For more aluminium welding practice I decided to weld up the knob holes in the original Corvette front panel. The front looks OK but you don’t want to see the other side. I then made a new layout using MAD- permanent Marker Aided Design.
Next step was to finish wiring up the Marshall 2204 preamp.
Soon the phase inverter and power amp were finished and working.
One big difference is that the 2204 uses negative feedback around the output stage while the original Corvette didn’t. So I decided to go with the NFB, and include the transistor output stage in the feedback loop too for an extra challenge.
It was perfectly stable first time! LOL just kidding… It suffered from high frequency parasitics-
And these comically chaotic LF oscillations could be provoked by overdriving it at low frequencies.
After much trial and error I ended up with something like this. The 0.68uF/5 ohm RC snubber killed the HF oscillations, and removing C17 and C18 (this schematic) stopped the motorboating. With these values it was just barely stable with the load disconnected and a 220k NFB resistor (vs 100k in the original 2203 circuit)
Note that when the transistor output stage is in play, the OPT secondary becomes bootstrapped and flies around with the speaker output, so the NFB takeoff point I used sees the output voltage of the transistor stage plus the output voltage of the valve OPT.
Removing C17 and C18 demanded quite a lot of extra current from the bias generator, but it seemed to deliver it no problem, so no changes were required there.
Resistor values were also changed to reduce the current gain of the transistor output stage, due to the increased output of the valve part of the circuit.

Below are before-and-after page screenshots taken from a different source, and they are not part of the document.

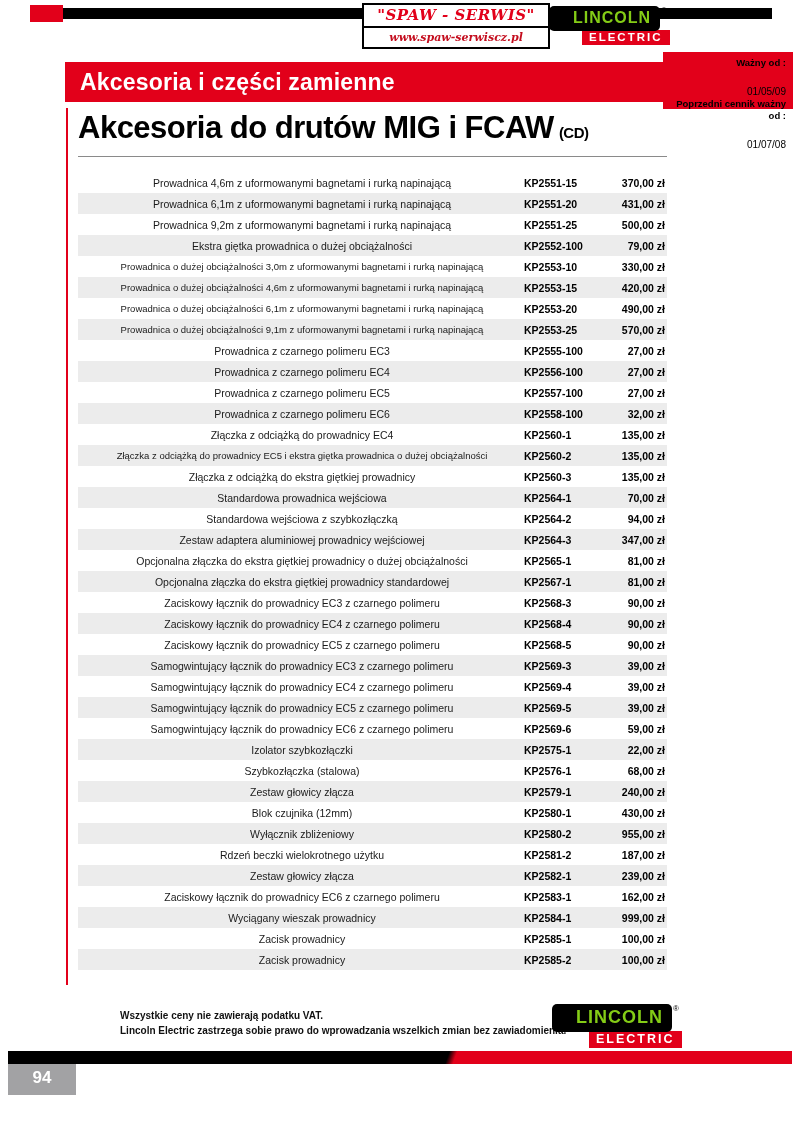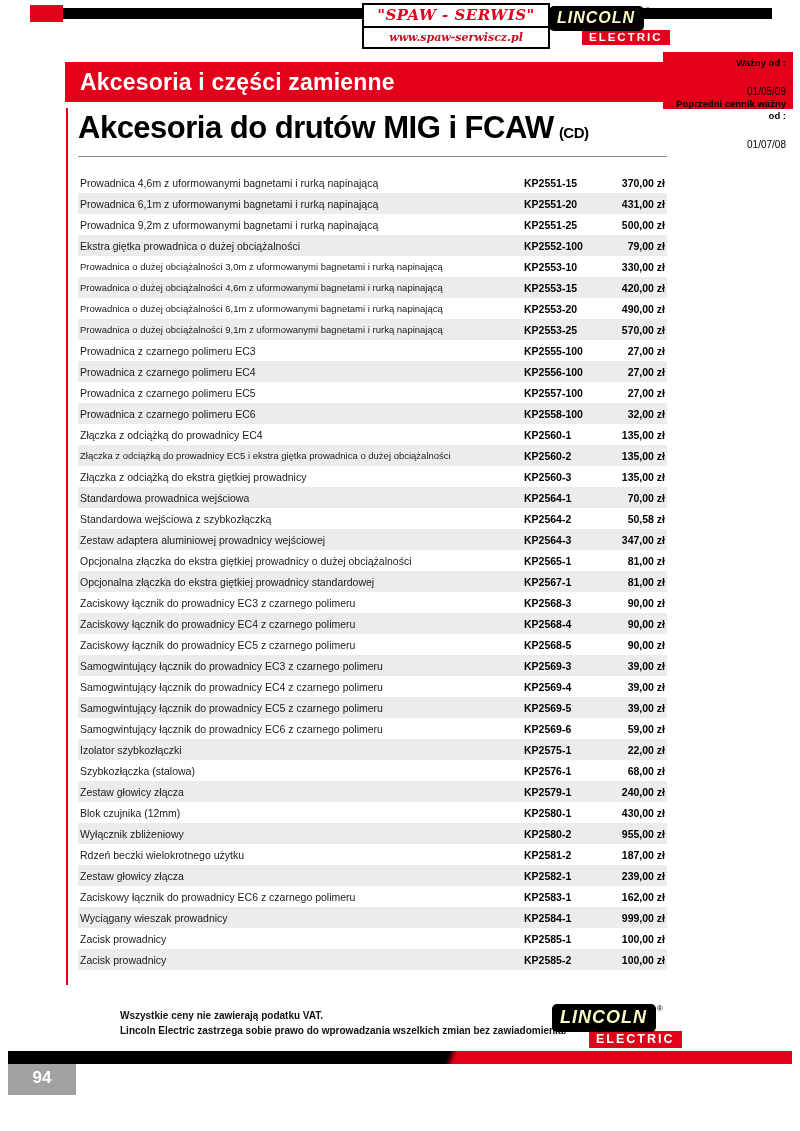--- a/index.html
+++ b/index.html
@@ -33,23 +33,23 @@
   }
   .spaw-divider{height:2px;background:#000;margin:0 0 1px 0;}
   .spaw-url{
     font-family:"DejaVu Serif", serif;font-style:italic;font-weight:bold;
     color:#c40d1e;font-size:11px;line-height:17px;
   }
 
   
   .lincoln{position:absolute;z-index:6;width:130px;}
   .lincoln .blackbox{
-    display:inline-block;background:var(--black);color:#fef9c3;
-    font-style:italic;font-weight:bold;font-size:16px;
-    padding:3px 9px 4px 8px;border-radius:5px;letter-spacing:1px;
+    display:inline-block;background:var(--black);color:#84cc16;
+    font-weight:bold;font-size:16px;
+    padding:3px 9px 4px 24px;border-radius:5px;letter-spacing:1px;
   }
   .lincoln .reg{font-size:8px;vertical-align:top;color:#000;margin-left:1px;}
   .lincoln .redbox{
     display:block;width:max-content;background:var(--red);color:#fff;
     font-weight:bold;font-size:11.5px;letter-spacing:2px;
     padding:1px 7px 2px 7px;margin-left:33px;margin-top:-1px;
   }
   .lincoln-top{left:549px;top:6px;}
   .lincoln-bottom{left:552px;top:1004px;}
   .lincoln-bottom .blackbox{font-size:18px;}
@@ -82,21 +82,21 @@
   .title-rule{position:absolute;left:78px;top:156px;width:589px;height:1px;background:#8a8a8a;}
 
   
   .price-table{position:absolute;left:78px;top:172px;width:589px;}
   .row{
     display:flex;align-items:center;height:21px;background:#fff;
   }
   .row.alt{background:var(--row-alt);}
   .row .desc{
     flex:1;font-size:10.5px;color:#1a1a1a;padding-left:2px;padding-right:0;
-    white-space:nowrap;overflow:hidden;
+    white-space:nowrap;overflow:hidden;text-align:center;
   }
   .row .desc.small{font-size:9.5px;}
   .row .code{width:68px;font-weight:bold;font-size:10.5px;color:#000;white-space:nowrap;}
   .row .price{width:75px;text-align:right;font-weight:bold;font-size:10.5px;color:#000;padding-right:2px;white-space:nowrap;}
 
   
   .page-box{
     position:absolute;left:8px;top:1061px;width:68px;height:34px;
     background:var(--gray-box);color:#fff;font-weight:bold;font-size:17px;
     display:flex;align-items:center;justify-content:center;
@@ -220,21 +220,21 @@
         <span class="price">135,00 zł</span>
       </div>
       <div class="row alt">
         <span class="desc">Standardowa prowadnica wejściowa</span>
         <span class="code">KP2564-1</span>
         <span class="price">70,00 zł</span>
       </div>
       <div class="row">
         <span class="desc">Standardowa wejściowa z szybkozłączką</span>
         <span class="code">KP2564-2</span>
-        <span class="price">50,58 zł</span>
+        <span class="price">94,00 zł</span>
       </div>
       <div class="row alt">
         <span class="desc">Zestaw adaptera aluminiowej prowadnicy wejściowej</span>
         <span class="code">KP2564-3</span>
         <span class="price">347,00 zł</span>
       </div>
       <div class="row">
         <span class="desc">Opcjonalna złączka do ekstra giętkiej prowadnicy o dużej obciążalności</span>
         <span class="code">KP2565-1</span>
         <span class="price">81,00 zł</span>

I got bored of the Ninja Corvette Hybrid and decided to transform it into something with a little more “FU”.
The plan I came up with was to strip out the valve part of the circuit and replace it with a clone of a Marshall 2204. This is a classic rock amp that I hadn’t had much experience with.
I decided to use 6AQ5 power tubes running off 250V, for a modest apartment-friendly power output. The 3 position power switching would be retained, giving power levels of 1W, 10W and 40W.
The Marshall 2204 circuit has 5 valves, but there are only 2 holes in the chassis…
A new output transformer was also required, as the original one was single-ended. I used the cheapest PP one I could find at TAD. I also TIG welded a bracket for it, as I’ve been watching way too much Project Binky.